• History

  • John G. Whittier School was founded in 1929, and is listed on the National Historic Register. It was designed by local architects Lescher & Mahoney and was constructed in the Second Renaissance Revival architectural style.

    Whittier School is associated with the first large increase in enrollment that corresponded with the boom in school construction in Phoenix Elementary School District #1 in the 1920’s. Between 1920 and 1930 Phoenix’s population expanded from 29,053 to 48,118. Enrollment in the district increased 22% from 1920-1921 and 13% from 1924 to 1925. In response to the increase in population and school-age children, voters passed four separate bond issues between 1920-1930 totaling more than 1.4 million dollars. The money was used to expand existing schools and construct new ones.

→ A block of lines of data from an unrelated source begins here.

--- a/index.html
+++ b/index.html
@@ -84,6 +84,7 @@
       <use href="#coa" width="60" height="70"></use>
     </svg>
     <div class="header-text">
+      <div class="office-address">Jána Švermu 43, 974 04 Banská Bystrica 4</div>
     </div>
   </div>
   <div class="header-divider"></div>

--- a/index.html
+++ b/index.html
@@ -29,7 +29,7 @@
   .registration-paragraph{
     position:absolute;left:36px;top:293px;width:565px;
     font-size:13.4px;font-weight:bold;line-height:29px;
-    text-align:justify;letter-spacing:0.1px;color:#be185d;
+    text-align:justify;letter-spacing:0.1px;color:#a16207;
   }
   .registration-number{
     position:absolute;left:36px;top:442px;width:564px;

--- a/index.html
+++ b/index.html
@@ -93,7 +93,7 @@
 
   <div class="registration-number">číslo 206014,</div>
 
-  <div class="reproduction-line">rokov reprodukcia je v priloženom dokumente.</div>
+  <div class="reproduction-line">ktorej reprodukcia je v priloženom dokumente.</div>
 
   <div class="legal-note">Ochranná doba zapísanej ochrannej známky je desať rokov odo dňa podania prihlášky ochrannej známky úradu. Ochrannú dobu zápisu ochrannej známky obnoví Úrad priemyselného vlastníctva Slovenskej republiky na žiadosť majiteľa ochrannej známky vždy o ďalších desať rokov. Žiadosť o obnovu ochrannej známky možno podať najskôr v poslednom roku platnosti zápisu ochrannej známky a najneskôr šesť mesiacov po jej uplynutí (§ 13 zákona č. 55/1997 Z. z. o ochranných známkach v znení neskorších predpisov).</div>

    Whittier School is proud to be named in honor of John Greenleaf Whittier. Whittier was born in Haverhill, Massachusetts on December 17, 1807. He grew up on a farm where there was barely enough to get by, and John was frail and not cut out for farm labor. He was an avid reader and self-made man heavily influenced by religion, humanitarianism, compassion, and social responsibility. He became a shoemaker and later taught in a one-room schoolhouse. He completed high school in just two terms in spite of very little formal education in his early years.

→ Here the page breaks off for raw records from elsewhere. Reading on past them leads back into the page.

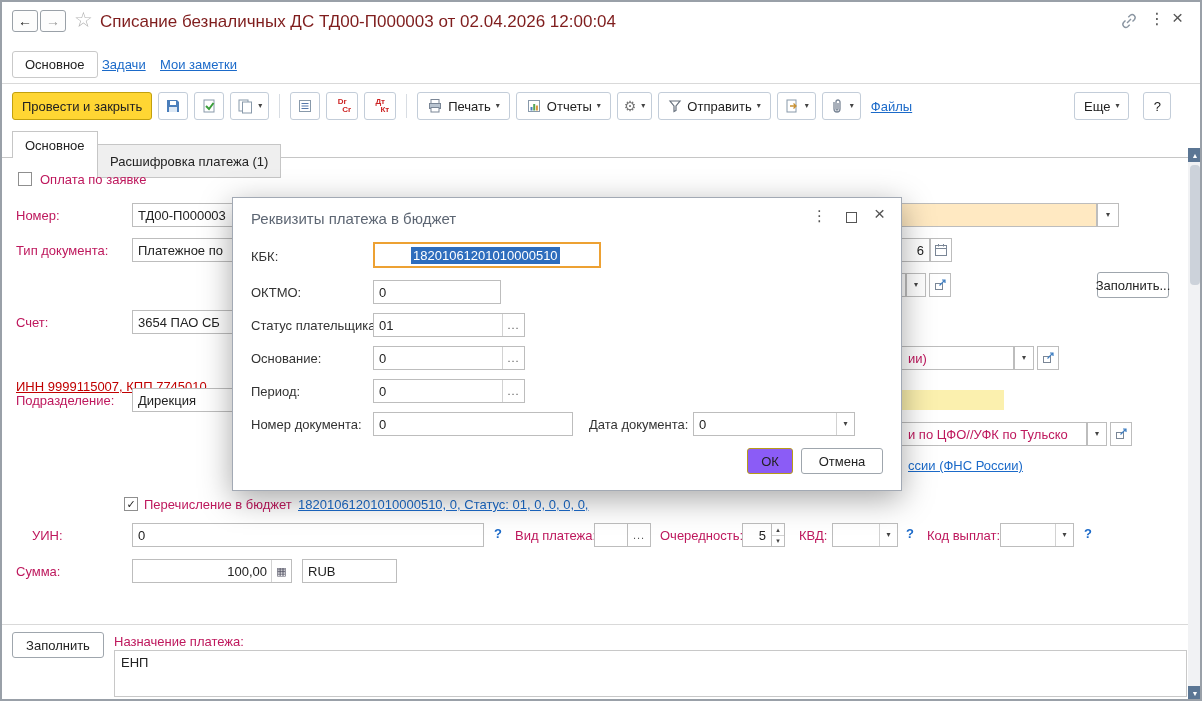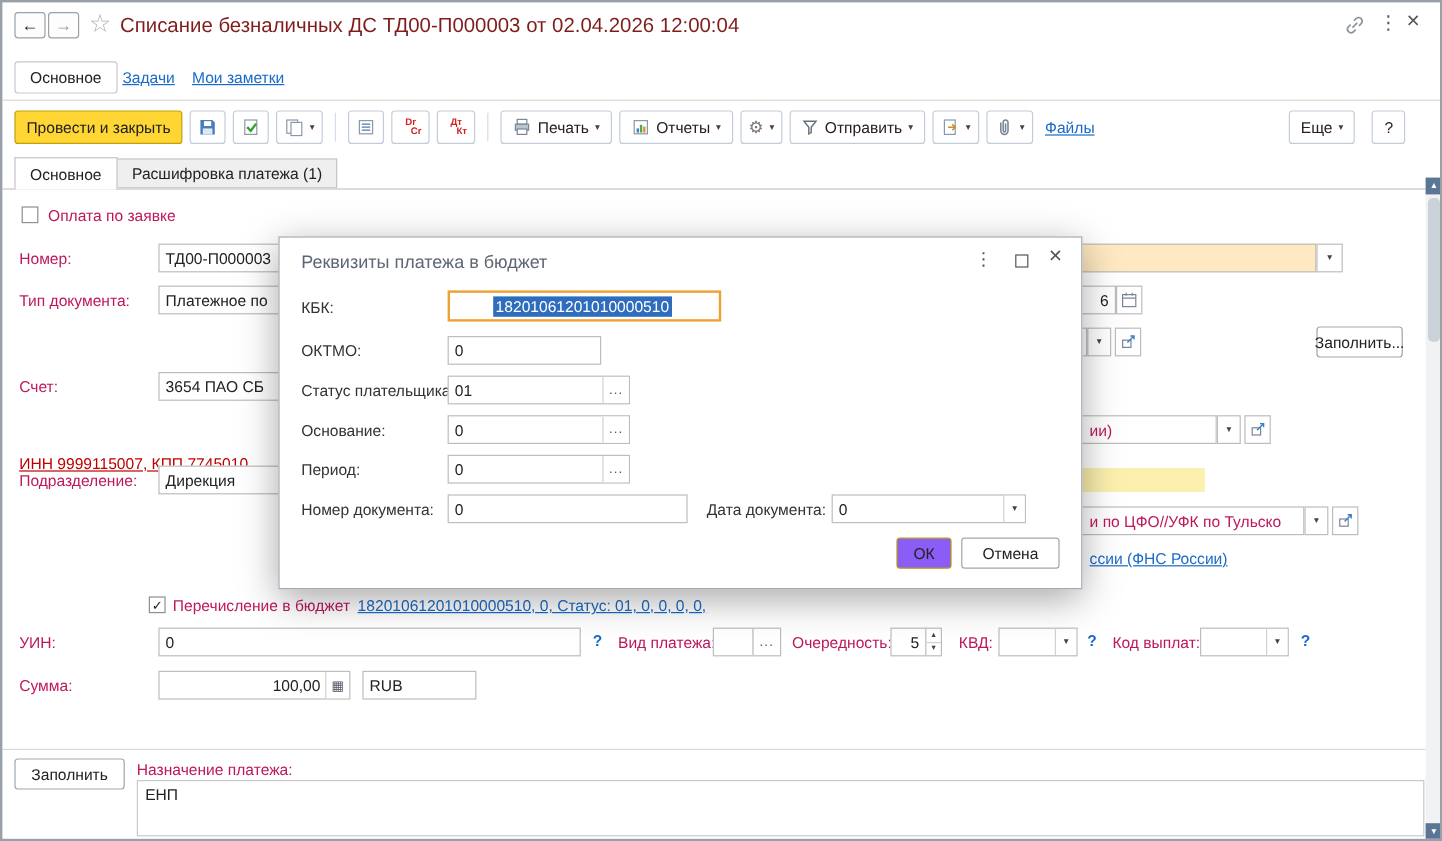--- a/index.html
+++ b/index.html
@@ -33,7 +33,7 @@
   .titlebtn { position: absolute; width: 26px; height: 22px; border: 1px solid #9aa1a8; border-radius: 3px;
               background: #fdfdfd; display: flex; align-items: center; justify-content: center;
               font-size: 14px; cursor: pointer; }
-  .tab { position: absolute; top: 130px; height: 25px; display: flex; align-items: center;
+  .tab { position: absolute; top: 142px; height: 34px; display: flex; align-items: center;
          padding: 0 12px; font-size: 13px; border: 1px solid #c6c6c6; background: #efefef; cursor: pointer; }
   .tab.active { background: #fff; top: 129px; height: 27px; border-bottom: none; z-index: 2; }
   .tabline { position: absolute; left: 0; top: 155px; width: 1186px; height: 1px; background: #c6c6c6; }

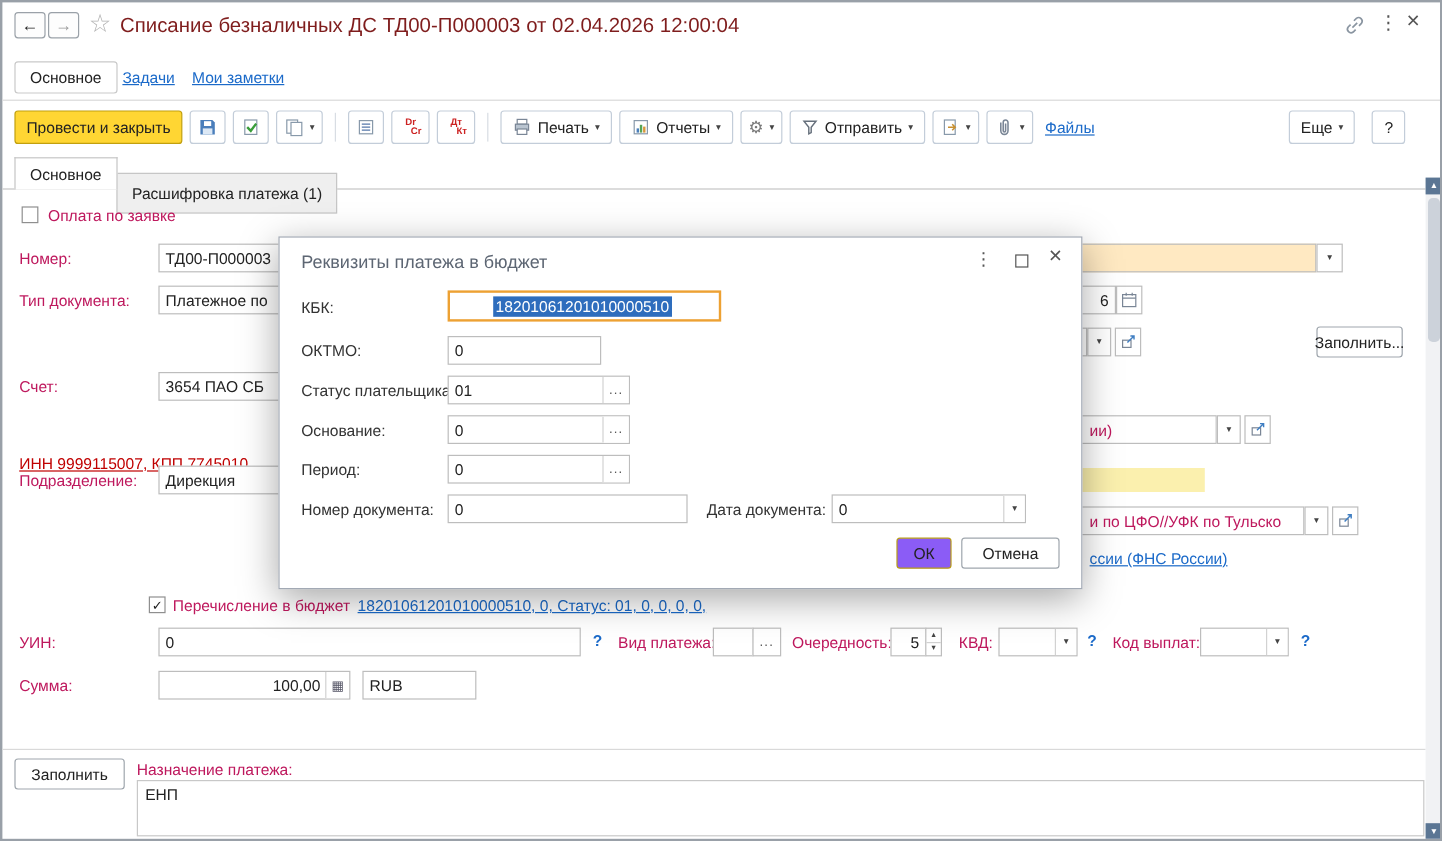--- a/index.html
+++ b/index.html
@@ -297,7 +297,7 @@
   <span class="lbl" style="left:142px; top:495px;">Перечисление в бюджет</span>
   <span class="link abs" style="left:296px; top:495px;">18201061201010000510, 0, Статус: 01, 0, 0, 0, 0,</span>
 
-  <span class="lbl" style="left:14px; top:526px;">УИН:</span>
+  <span class="lbl" style="left:30px; top:526px;">УИН:</span>
   <div class="fld" style="left:130px; top:521px; width:352px;">
     <span>0</span>
   </div>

    Whittier became a passionate abolitionist and published the antislavery pamphlet Justice and Expediency in 1833. He dedicated the next twenty years of his life to abolitionism and also began writing antislavery poetry. His writing flourished and his poems often used slavery to symbolize all kinds of oppression. The times were exhausting and his physical and mental health suffered. In 1860 and 1864, he was an elector in the presidential elections and voted for Abraham Lincoln in both.

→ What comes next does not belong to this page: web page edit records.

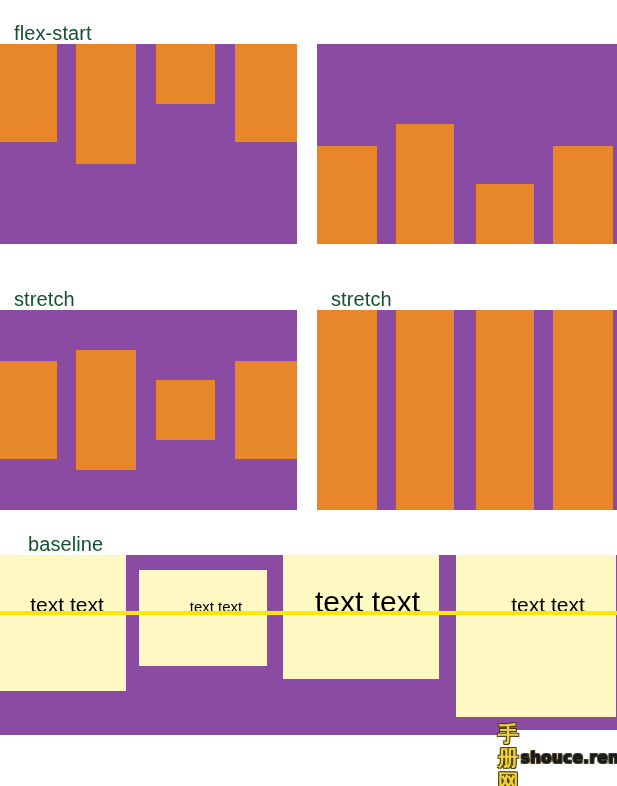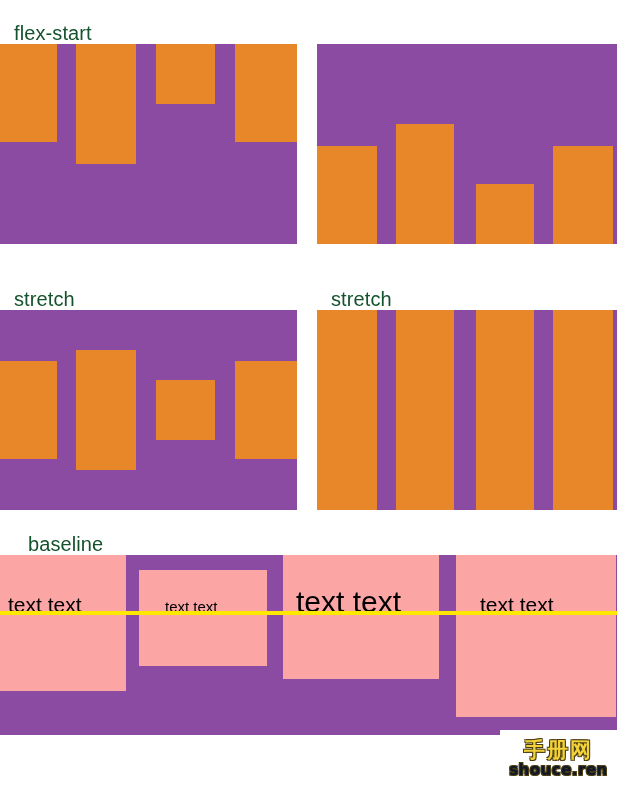--- a/index.html
+++ b/index.html
@@ -67,13 +67,14 @@
     overflow: hidden;
   }
   .baseline-item {
-    background: #fca5a5;
+    background: #fef9c3;
     color: #000000;
     flex: none;
     box-sizing: border-box;
     display: block;
     white-space: nowrap;
     font-family: "Liberation Sans", sans-serif;
+    text-align: center;
   }
   .baseline-rule {
     position: absolute;

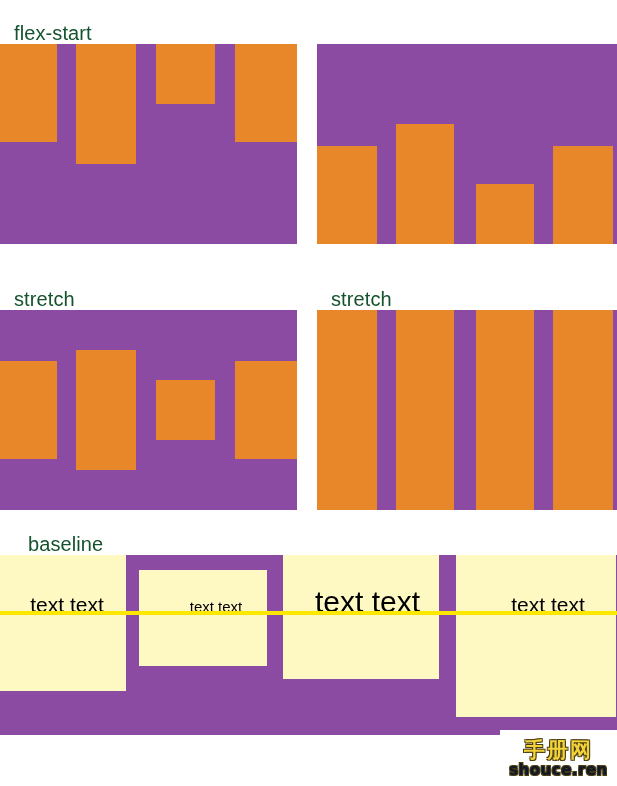--- a/index.html
+++ b/index.html
@@ -96,7 +96,6 @@
     height: 56px;
     background: #ffffff;
     display: flex;
-    flex-direction: column;
     align-items: center;
     justify-content: center;
     z-index: 20;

    With the passage of the 13th amendment in 1865 that ended slavery, he turned to other forms of poetry and writing for the remainder of his life. He was one of the founding contributors of the magazine Atlantic Monthly.

    Upon his death in 1892, Whittier was buried in Amesbury, Massachusetts. His birthplace and later residence are open to the public, and numerous schools have been named in his honor.